In terms of construction method, Sora continues the technical path of "source data-Transformer-Diffusion-emergence" of the previous GPT model, which means that its development and maturity also requires computing power as an engine, and because the amount of data required for video training is much larger than the amount of data for text training, the demand for computing power will be further increased. However, we have already discussed the importance of computing power in the AI ​​era in our earlier article "Prospects of Potential Tracks: Decentralized Computing Power Market", and with the recent rise in the popularity of AI, a large number of computing power projects have begun to emerge on the market, and other Depin projects (storage, computing power, etc.) that passively benefited have also ushered in a wave of surges. So in addition to Depin, what kind of sparks can the interweaving of Web3 and AI collide with? What opportunities are there in this track? The main purpose of this article is to update and supplement past articles, and to think about the possibilities of Web3 in the AI ​​era.

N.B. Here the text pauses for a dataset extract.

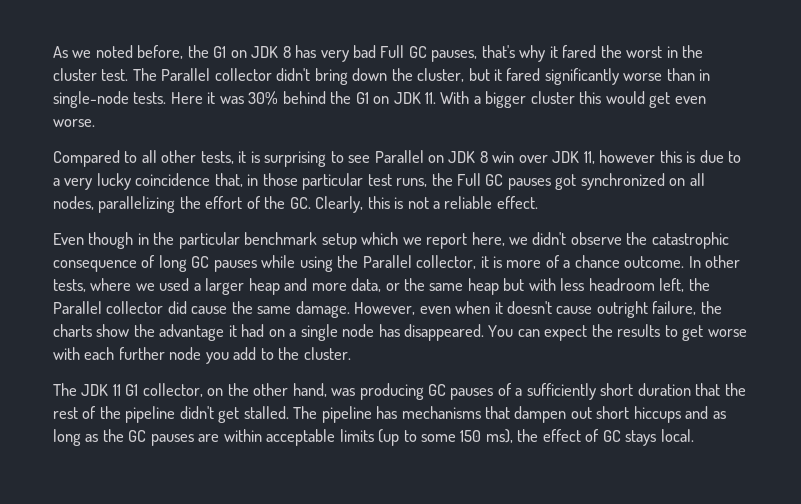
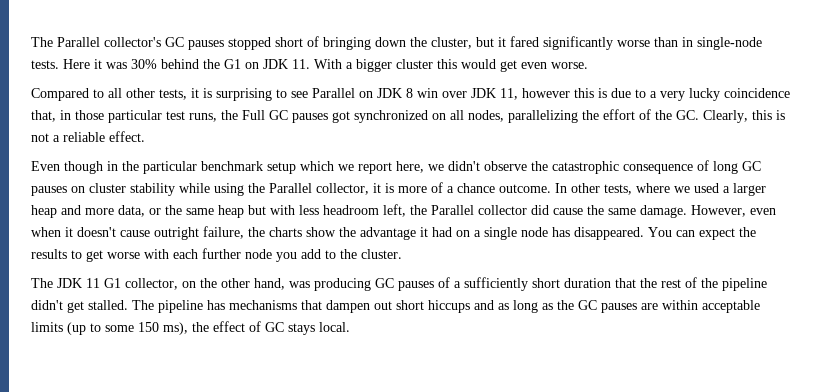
[53,45,703,62] [53,68,348,85] As we noted before, the G1 on JDK 8 has very bad Full GC pauses, that's why it fared the worst in the cluster test. The Parallel collector didn't bring -> [31,36,371,50] The Parallel collector's GC pauses stopped short of bringing
(257, 266) none -> [71,183,175,196] on cluster stability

Three major directions in the history of AI development
Artificial Intelligence (AI) is an emerging science and technology that aims to simulate, expand and enhance human intelligence. Since its birth in the 1950s and 1960s, AI has become an important technology that promotes changes in social life and all walks of life after more than half a century of development. In this process, the intertwined development of the three major research directions of symbolism, connectionism and behaviorism has become the cornerstone of the rapid development of AI today.
Symbolism
Also known as logicism or rule-based theory, it believes that it is feasible to simulate human intelligence by processing symbols. This method uses symbols to represent and manipulate objects, concepts and their relationships in the problem domain, and uses logical reasoning to solve problems. It has made remarkable achievements in expert systems and knowledge representation. The core view of symbolism is that intelligent behavior can be achieved through the manipulation of symbols and logical reasoning, where symbols represent a high degree of abstraction of the real world;
Connectionism
Also known as the neural network method, it aims to achieve intelligence by imitating the structure and function of the human brain. This method achieves learning by building a network composed of many simple processing units (similar to neurons) and adjusting the connection strength between these units (similar to synapses). Connectionism places special emphasis on the ability to learn and generalize from data, and is particularly suitable for pattern recognition, classification, and continuous input-output mapping problems. Deep learning, as a development of connectionism, has made breakthroughs in image recognition, speech recognition, and natural language processing.
Behaviorism
Behaviorism is closely related to the study of bionic robotics and autonomous intelligent systems, emphasizing that intelligent agents can learn through interaction with the environment. Unlike the previous two, behaviorism does not focus on simulating internal representations or thinking processes, but on achieving adaptive behavior through a cycle of perception and action. Behaviorism believes that intelligence is demonstrated through dynamic interaction and learning with the environment. This approach is particularly effective when applied to mobile robots and adaptive control systems that need to act in complex and unpredictable environments.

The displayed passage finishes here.